Dataset excerpts
▬▬▬▬▬▬

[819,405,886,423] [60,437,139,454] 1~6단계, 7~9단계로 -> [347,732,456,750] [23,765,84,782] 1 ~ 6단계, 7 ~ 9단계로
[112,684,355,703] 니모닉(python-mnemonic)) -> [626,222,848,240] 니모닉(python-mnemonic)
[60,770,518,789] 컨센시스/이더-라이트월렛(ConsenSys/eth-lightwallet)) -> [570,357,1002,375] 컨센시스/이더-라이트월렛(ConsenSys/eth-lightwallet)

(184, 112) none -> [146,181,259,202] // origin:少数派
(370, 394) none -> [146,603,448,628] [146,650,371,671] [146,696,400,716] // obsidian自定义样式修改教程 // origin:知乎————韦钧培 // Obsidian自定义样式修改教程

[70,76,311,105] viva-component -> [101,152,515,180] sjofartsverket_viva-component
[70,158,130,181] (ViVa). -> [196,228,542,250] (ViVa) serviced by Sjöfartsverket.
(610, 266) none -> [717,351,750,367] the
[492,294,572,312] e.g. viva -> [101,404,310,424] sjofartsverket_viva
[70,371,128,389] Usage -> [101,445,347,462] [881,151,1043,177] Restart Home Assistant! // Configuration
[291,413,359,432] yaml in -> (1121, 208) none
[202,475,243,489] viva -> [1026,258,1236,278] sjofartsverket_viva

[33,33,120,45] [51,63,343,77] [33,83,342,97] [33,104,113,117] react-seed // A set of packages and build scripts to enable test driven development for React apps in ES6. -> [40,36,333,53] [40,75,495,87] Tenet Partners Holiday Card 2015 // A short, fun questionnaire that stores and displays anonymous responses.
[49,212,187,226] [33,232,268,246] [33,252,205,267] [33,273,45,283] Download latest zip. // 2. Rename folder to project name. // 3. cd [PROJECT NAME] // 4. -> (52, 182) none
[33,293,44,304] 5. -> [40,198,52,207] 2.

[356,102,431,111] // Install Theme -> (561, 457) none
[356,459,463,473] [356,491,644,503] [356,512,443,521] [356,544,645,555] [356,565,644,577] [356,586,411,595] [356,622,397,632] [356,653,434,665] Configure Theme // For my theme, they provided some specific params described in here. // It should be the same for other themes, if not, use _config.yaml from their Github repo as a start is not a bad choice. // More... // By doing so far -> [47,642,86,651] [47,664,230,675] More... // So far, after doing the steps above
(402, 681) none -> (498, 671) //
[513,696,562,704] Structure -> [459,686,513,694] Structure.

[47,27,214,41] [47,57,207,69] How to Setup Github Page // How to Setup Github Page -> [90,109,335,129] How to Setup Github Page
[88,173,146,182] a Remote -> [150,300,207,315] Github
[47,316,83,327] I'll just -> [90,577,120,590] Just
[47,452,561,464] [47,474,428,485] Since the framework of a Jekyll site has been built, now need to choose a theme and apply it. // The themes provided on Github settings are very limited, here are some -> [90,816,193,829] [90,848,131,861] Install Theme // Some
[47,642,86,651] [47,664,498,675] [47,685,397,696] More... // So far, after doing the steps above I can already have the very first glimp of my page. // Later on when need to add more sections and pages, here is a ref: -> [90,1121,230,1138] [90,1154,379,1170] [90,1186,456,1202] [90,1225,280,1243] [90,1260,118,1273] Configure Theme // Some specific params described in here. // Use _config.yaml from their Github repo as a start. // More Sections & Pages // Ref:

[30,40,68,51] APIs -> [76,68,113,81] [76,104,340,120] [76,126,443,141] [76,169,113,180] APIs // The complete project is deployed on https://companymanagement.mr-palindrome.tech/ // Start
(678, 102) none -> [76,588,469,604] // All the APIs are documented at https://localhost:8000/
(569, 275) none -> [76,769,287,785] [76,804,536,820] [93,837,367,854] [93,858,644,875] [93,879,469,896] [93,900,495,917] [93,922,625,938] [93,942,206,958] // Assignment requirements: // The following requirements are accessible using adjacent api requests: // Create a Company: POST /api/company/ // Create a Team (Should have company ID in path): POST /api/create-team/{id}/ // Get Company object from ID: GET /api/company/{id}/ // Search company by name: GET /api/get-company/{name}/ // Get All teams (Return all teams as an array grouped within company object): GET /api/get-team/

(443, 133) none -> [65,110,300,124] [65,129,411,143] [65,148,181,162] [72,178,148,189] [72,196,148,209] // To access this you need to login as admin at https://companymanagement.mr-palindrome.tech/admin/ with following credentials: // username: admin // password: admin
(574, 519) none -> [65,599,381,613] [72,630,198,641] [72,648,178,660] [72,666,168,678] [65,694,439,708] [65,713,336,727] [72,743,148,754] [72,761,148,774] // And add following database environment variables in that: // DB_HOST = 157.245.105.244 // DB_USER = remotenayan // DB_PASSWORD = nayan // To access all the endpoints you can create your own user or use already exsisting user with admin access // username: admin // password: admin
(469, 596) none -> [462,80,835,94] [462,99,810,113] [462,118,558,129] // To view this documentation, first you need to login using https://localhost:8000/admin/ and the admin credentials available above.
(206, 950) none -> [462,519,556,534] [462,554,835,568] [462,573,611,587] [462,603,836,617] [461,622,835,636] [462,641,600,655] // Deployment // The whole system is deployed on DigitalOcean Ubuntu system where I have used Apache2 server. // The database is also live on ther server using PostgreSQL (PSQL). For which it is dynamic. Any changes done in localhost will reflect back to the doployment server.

▬▬▬▬▬▬

Assignment
Reproduce the entries exactly, but only from their first line to the line holding "[49,212,187,226] [33,232,268,246] [33,252,205,267]", with that last line kept.

Task result
[819,405,886,423] [60,437,139,454] 1~6단계, 7~9단계로 -> [347,732,456,750] [23,765,84,782] 1 ~ 6단계, 7 ~ 9단계로
[112,684,355,703] 니모닉(python-mnemonic)) -> [626,222,848,240] 니모닉(python-mnemonic)
[60,770,518,789] 컨센시스/이더-라이트월렛(ConsenSys/eth-lightwallet)) -> [570,357,1002,375] 컨센시스/이더-라이트월렛(ConsenSys/eth-lightwallet)

(184, 112) none -> [146,181,259,202] // origin:少数派
(370, 394) none -> [146,603,448,628] [146,650,371,671] [146,696,400,716] // obsidian自定义样式修改教程 // origin:知乎————韦钧培 // Obsidian自定义样式修改教程

[70,76,311,105] viva-component -> [101,152,515,180] sjofartsverket_viva-component
[70,158,130,181] (ViVa). -> [196,228,542,250] (ViVa) serviced by Sjöfartsverket.
(610, 266) none -> [717,351,750,367] the
[492,294,572,312] e.g. viva -> [101,404,310,424] sjofartsverket_viva
[70,371,128,389] Usage -> [101,445,347,462] [881,151,1043,177] Restart Home Assistant! // Configuration
[291,413,359,432] yaml in -> (1121, 208) none
[202,475,243,489] viva -> [1026,258,1236,278] sjofartsverket_viva

[33,33,120,45] [51,63,343,77] [33,83,342,97] [33,104,113,117] react-seed // A set of packages and build scripts to enable test driven development for React apps in ES6. -> [40,36,333,53] [40,75,495,87] Tenet Partners Holiday Card 2015 // A short, fun questionnaire that stores and displays anonymous responses.
[49,212,187,226] [33,232,268,246] [33,252,205,267] [33,273,45,283] Download latest zip. // 2. Rename folder to project name. // 3. cd [PROJECT NAME] // 4. -> (52, 182) none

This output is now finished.